Spring Garden is an old Miami neighborhood that most Miamians don't even know about. I moved there well over 20 years ago and stayed for several years. The neighborhood is located only a few minutes from downtown, where I worked at the time as a reporter (and "Junior Editor").
My first apartment there (I had two) was situated directly across Wagner Creek--literally a matter of yards--from this odd, historic house, now called the "Hindu Temple." I even had a rubber boat and once or twice paddled down the creek to the Miami River and back (the water was really nasty, and I tried not to let it splash on me).
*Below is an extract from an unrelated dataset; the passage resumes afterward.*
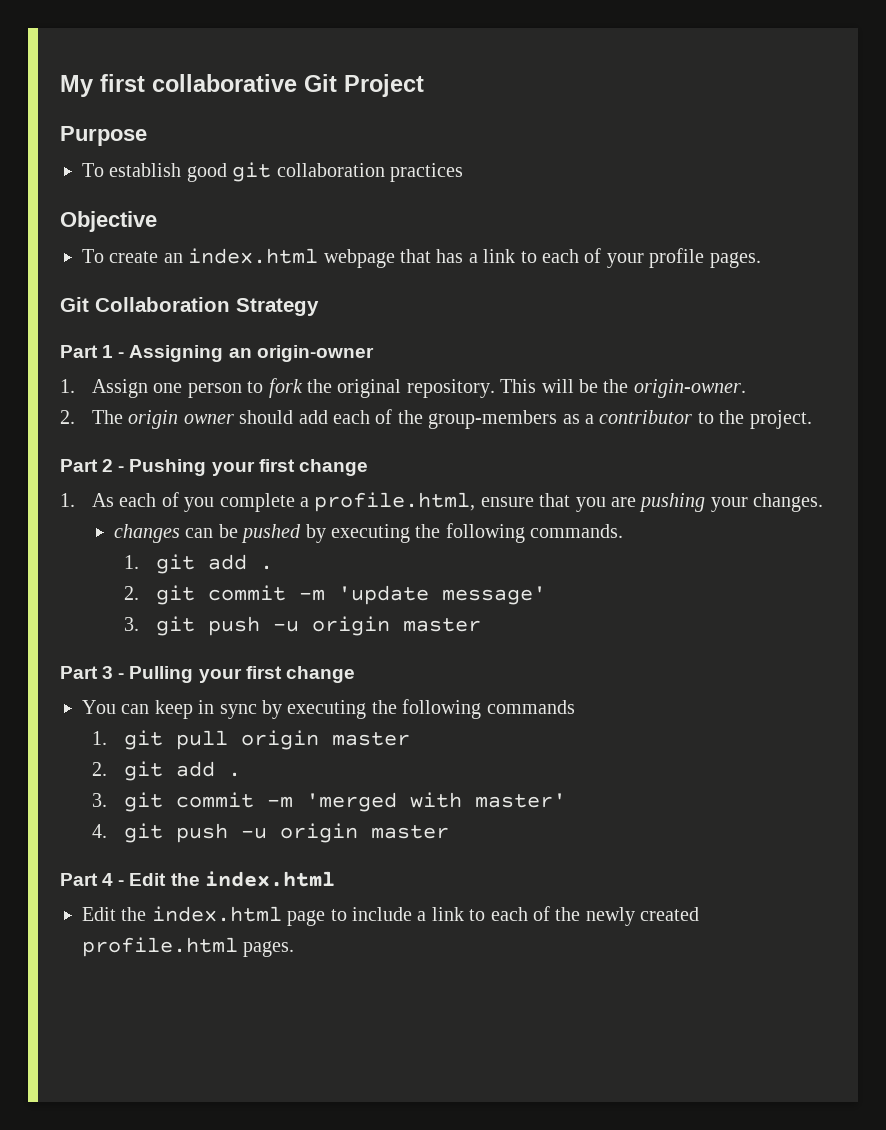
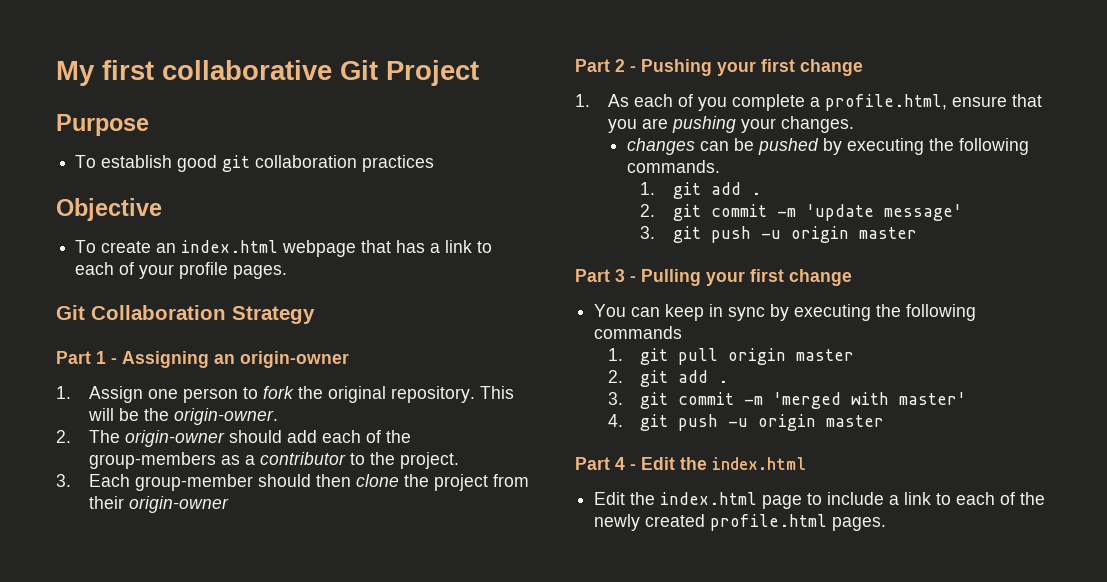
- 2. The origin owner should add each of the group-members as a contributor to the project.
+ 2. The origin-owner should add each of the group-members as a contributor to the project.
+ 3. Each group-member should then clone the project from their origin-owner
Today I was there to visit a dear old friend (I'll call her "Lola"). Lola and I sat in her backyard and, over a few beers, talked and reminisced for hours. We also observed (among other fauna) a Painted Bunting and his mate--he drinking, and she feeding from one of the many bird feeders hanging in the trees. (Lola's an amateur birder now.) Lola's boyfriend (a more experienced birder) barbecued ribs and Italian sausage on the grill for dinner, while Lola had baked a special bundt cake for dessert. After dinner, she and I strolled through the neighborhood, with her filling me in on all the latest developments (and development--some bad). I left at around 9:30, after we had dessert. But I almost forgot to mention the appetizers: fresh smoked marlin spread, which Lola's boyfriend whipped up on the spot, and a really good salsa, by Paul Newman.
When I first met Lola, she and her husband were living in a rented house in Coconut Grove. Then when I moved to Spring Garden, I invited them to my new place. They immediately fell in love with the neighborhood. It wasn't long before they moved there and eventually bought an old house, and Lola--her husband passed away 13 years ago--has lived in the house now for 24 years. Lola also works downtown, 5-10 minutes away.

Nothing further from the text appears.